Kevin Driscoll: Modem World Convergence

Media Studies professor and “The Modem World” author Kevin Driscoll joins Jon and Scoop in taking a nostalgic and informative look back at the early days of online and Internet communication. Kevin explains the impact of early bulletin board systems, newsgroups, online services, and the coming of the web.

This conversation is a followup to our February conversation https://plutopia.io/kevin-driscoll-the-modem-world/ about Kevin’s work and his book, “The Modem World: A Prehistory of Social Media,” which has since been released by Yale University Press.

Kevin is also participating in a two week asynchronous conversation about “Modem World” and related subjects on the online community, The WELL, which was originally an online BBS that connected early on to the Internet.

You have these two pretty parallel stories, and some people that I talk to from the BBS side would say “Yeah, we knew about ARPANet, this isn’t a secret, but it’s not accessible to the everyday folks unless you’ve had a connection.” And so some people would have these kind of informal relationships, it’s like “Basically, I know a guy who gets me an account at the university,” or something like that, or you had an account at a job, or something, and you’re able to access it or carry it on. So there’s a lot of informal kinds of connections between them. The real moment of convergence is generally around the early to mid 1990s, which coincides, of course, with privatization of NSFNet and big components of what we would think of as the Internet. That’s a really good reason why we use the word Internet to talk about this big mess of communications systems.
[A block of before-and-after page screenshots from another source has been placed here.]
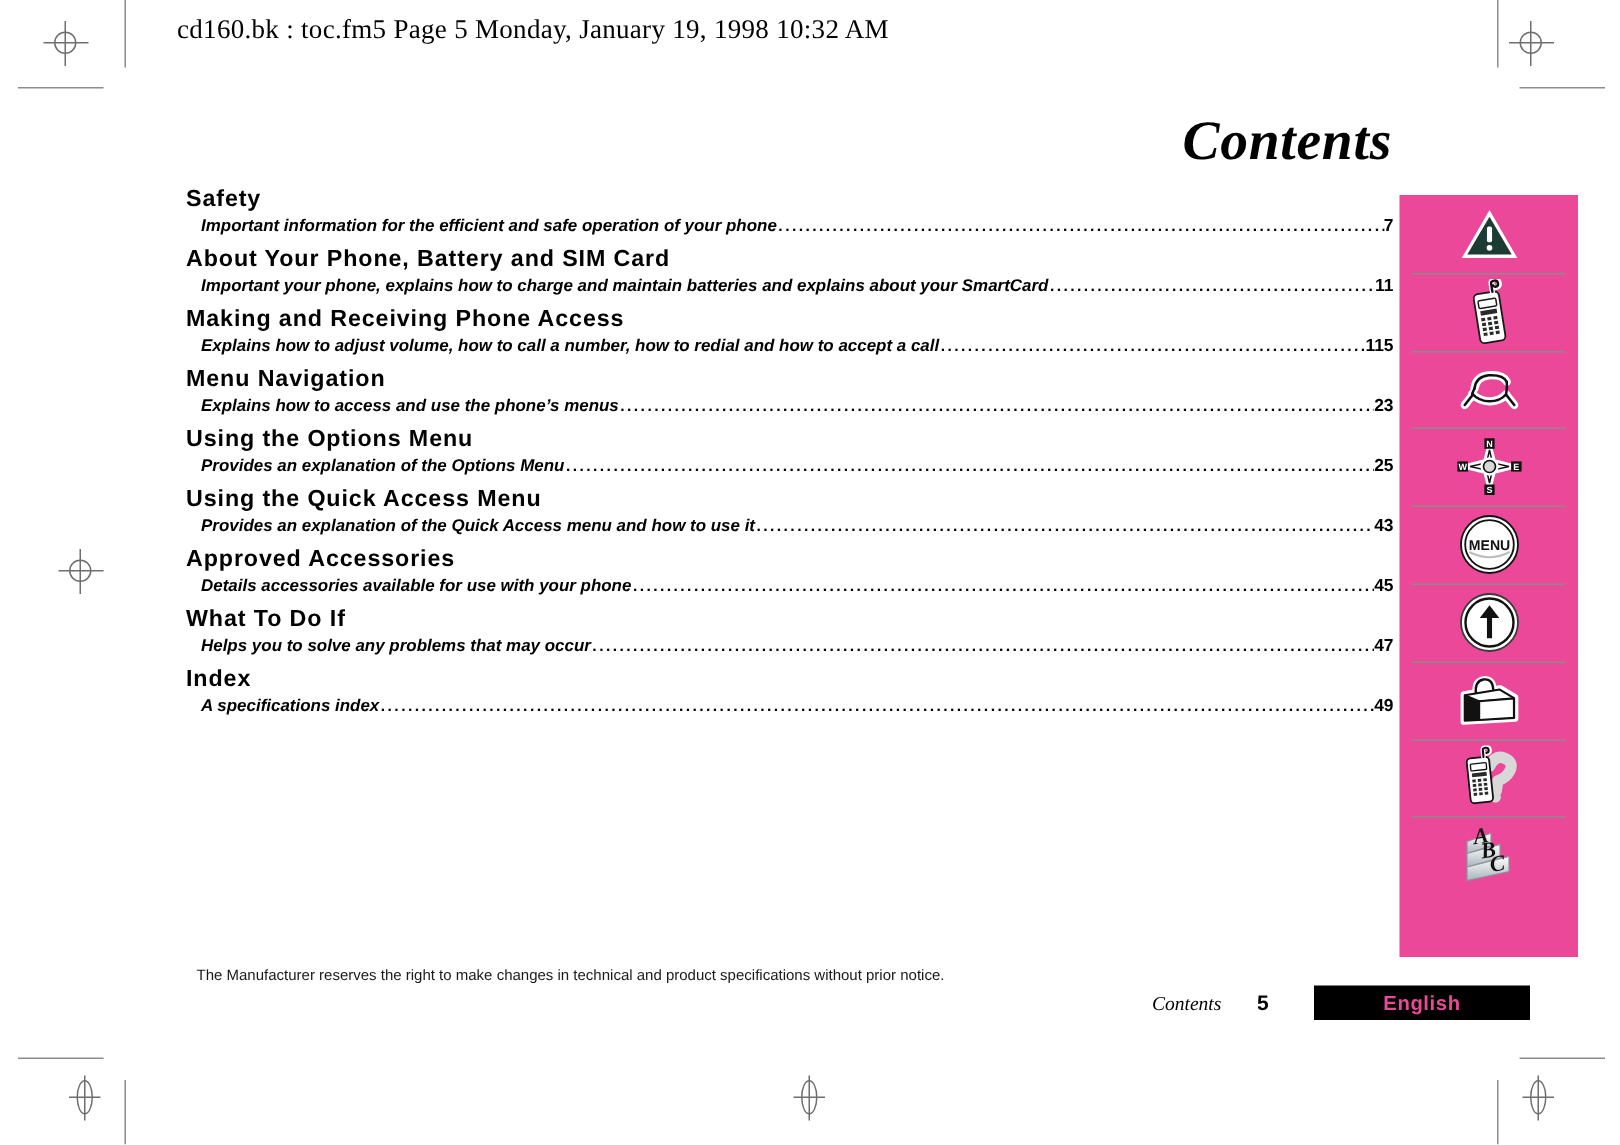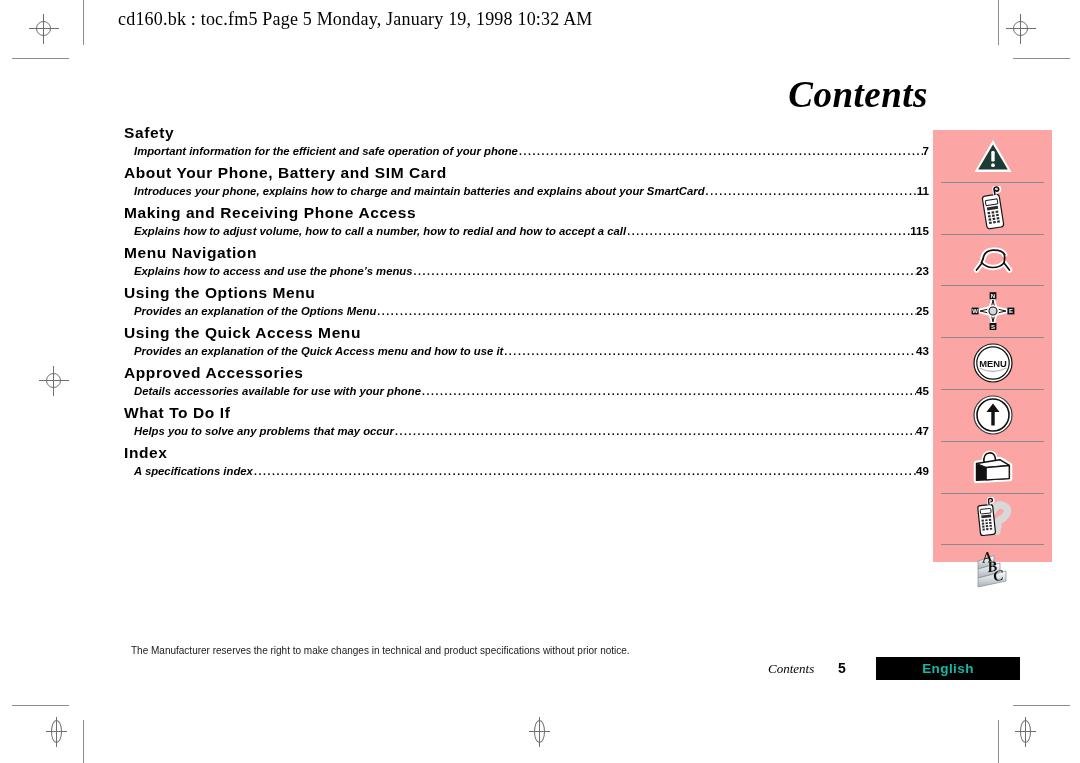--- a/index.html
+++ b/index.html
@@ -259,7 +259,7 @@
   <div class="toc-entry">
     <div class="toc-heading">About Your Phone, Battery and SIM Card</div>
     <div class="toc-line">
-      <span class="toc-desc">Introduces your phone, explains how to charge and maintain batteries and explains about your SmartCard</span>
+      <span class="toc-desc">Important your phone, explains how to charge and maintain batteries and explains about your SmartCard</span>
       <span class="toc-dots">.................................................................................................................................................................</span>
       <span class="toc-page">11</span>
     </div>

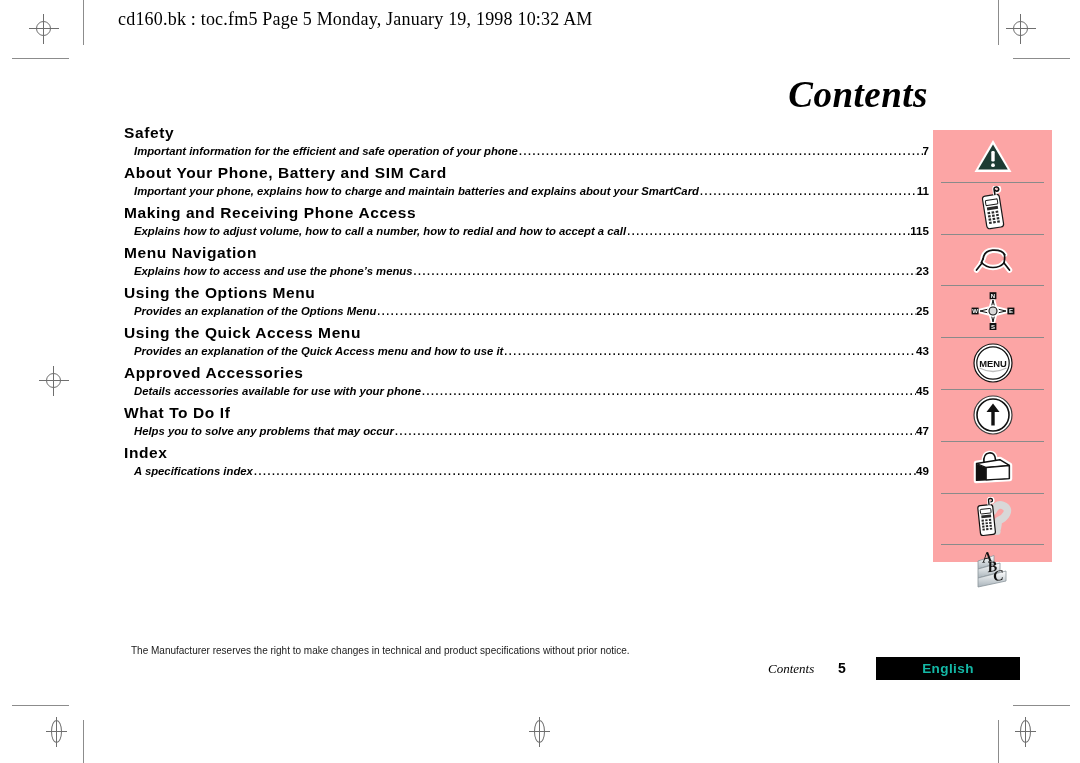--- a/index.html
+++ b/index.html
@@ -134,8 +134,8 @@
     left: 933px;
     top: 130px;
     width: 119px;
-    height: 432px;
-    background: #fca5a5;
+    height: 508px;
+    background: #ec4899;
   }
   .tab-cell {
     position: relative;

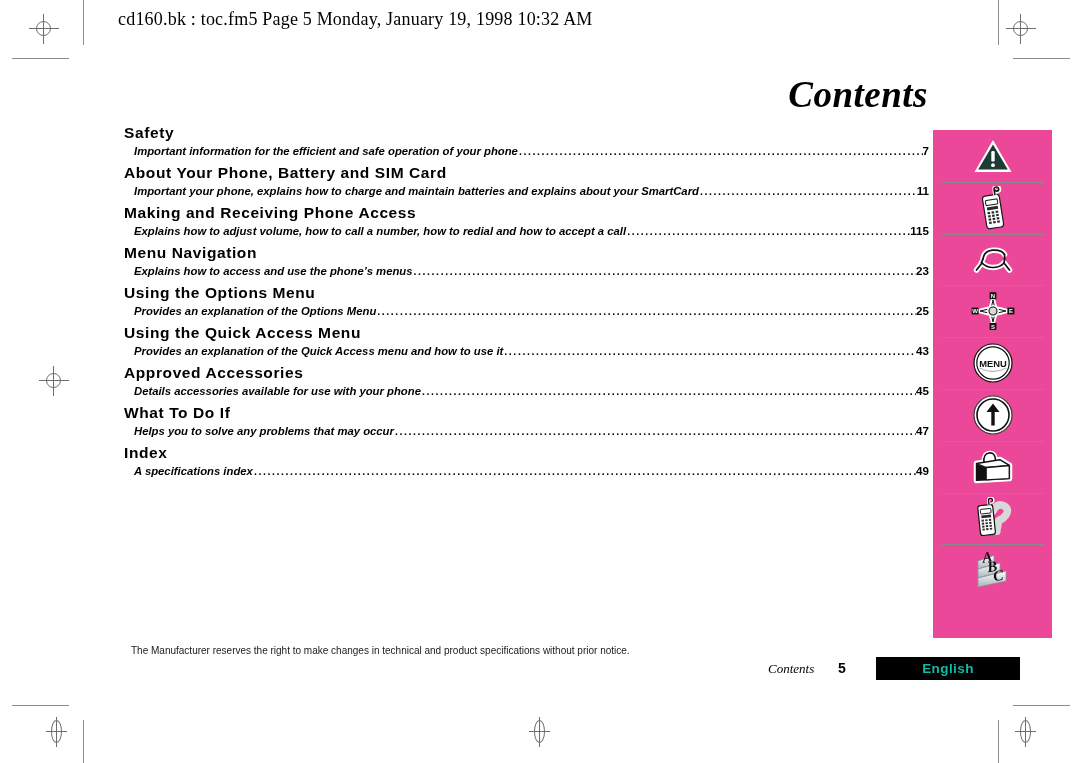--- a/index.html
+++ b/index.html
@@ -184,7 +184,7 @@
     width: 144px;
     height: 23px;
     background: #000;
-    color: #14b8a6;
+    color: #ec4899;
     display: flex;
     align-items: center;
     justify-content: center;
Kevin Driscoll is an Assistant Professor in the Department of Media Studies at the University of Virginia. His research explores popular culture, political communication, and networked personal computing. Some of his recent work explores everyday and emerging uses of social media such as live-tweeting, joking about politics, and spreading rumors. In 2017, he published a technical and cultural history of the French Minitel with Julien Mailland from Indiana University titled Minitel: Welcome to the Internet. His latest book, “The Modem World,” traces the pre-history of social media through the dial-up bulletin board systems (BBSs) of the 1980s and 1990s.